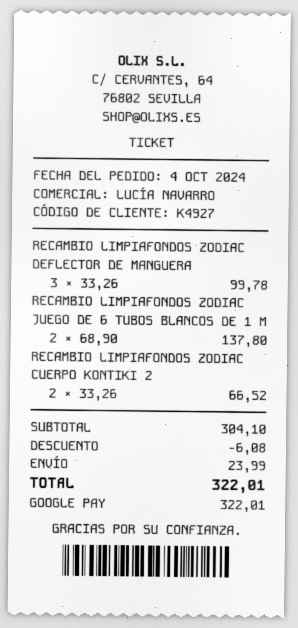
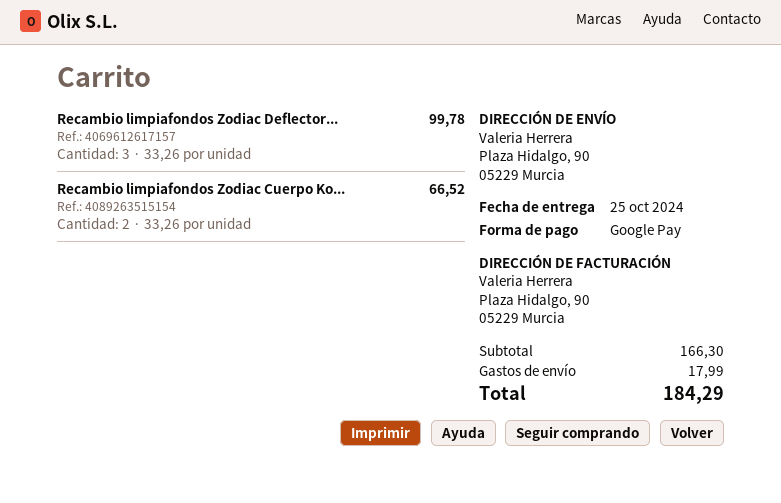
RECAMBIO LIMPIAFONDOS ZODIAC JUEGO DE 6 TUBOS BLANCOS DE 1 M: 2 x 68.90 = 137.80 -> none
subtotal: 304.10 -> 166.30
discount: 6.08 -> none
shipping: 23.99 -> 17.99
total: 322.01 -> 184.29

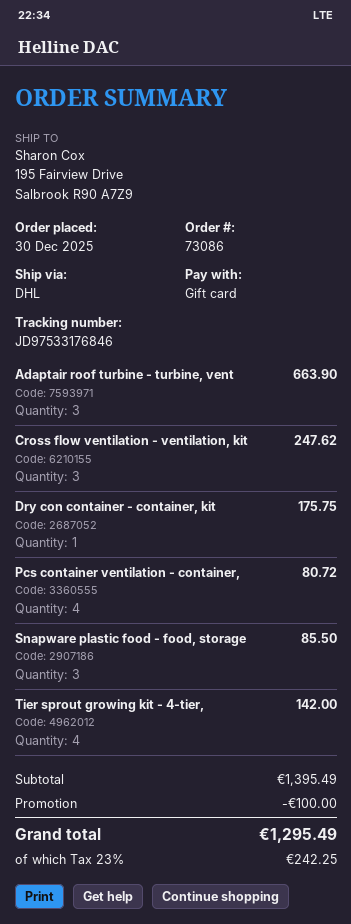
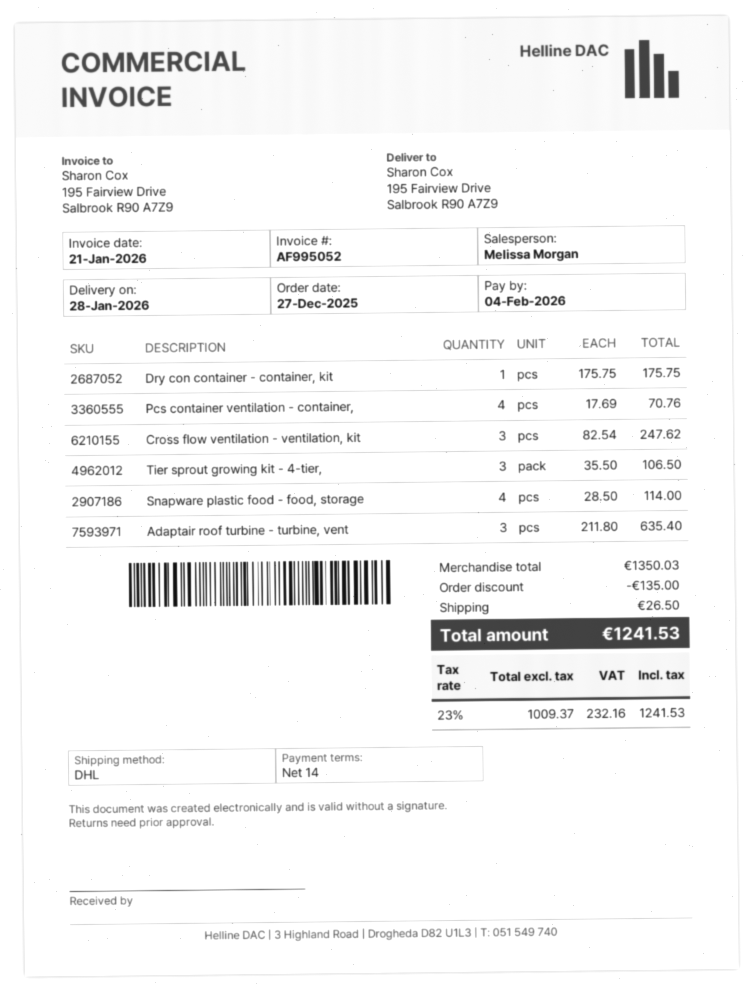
order date: 2025-12-30 -> 2025-12-27
Adaptair roof turbine - turbine, vent: 3 for 663.90 -> 3 for 635.40
Pcs container ventilation - container,: 4 for 80.72 -> 4 for 70.76
Snapware plastic food - food, storage: 3 for 85.50 -> 4 for 114.00
Tier sprout growing kit - 4-tier,: 4 for 142.00 -> 3 for 106.50
subtotal: 1395.49 -> 1350.03
discount: 100.00 -> 135.00
shipping: none -> 26.50
tax: 23% = 242.25 -> 23% = 232.16
total: 1295.49 -> 1241.53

Exercise directions: Everything in the entries above should be written out again exactly, except the images.

Result:
RECAMBIO LIMPIAFONDOS ZODIAC JUEGO DE 6 TUBOS BLANCOS DE 1 M: 2 x 68.90 = 137.80 -> none
subtotal: 304.10 -> 166.30
discount: 6.08 -> none
shipping: 23.99 -> 17.99
total: 322.01 -> 184.29

order date: 2025-12-30 -> 2025-12-27
Adaptair roof turbine - turbine, vent: 3 for 663.90 -> 3 for 635.40
Pcs container ventilation - container,: 4 for 80.72 -> 4 for 70.76
Snapware plastic food - food, storage: 3 for 85.50 -> 4 for 114.00
Tier sprout growing kit - 4-tier,: 4 for 142.00 -> 3 for 106.50
subtotal: 1395.49 -> 1350.03
discount: 100.00 -> 135.00
shipping: none -> 26.50
tax: 23% = 242.25 -> 23% = 232.16
total: 1295.49 -> 1241.53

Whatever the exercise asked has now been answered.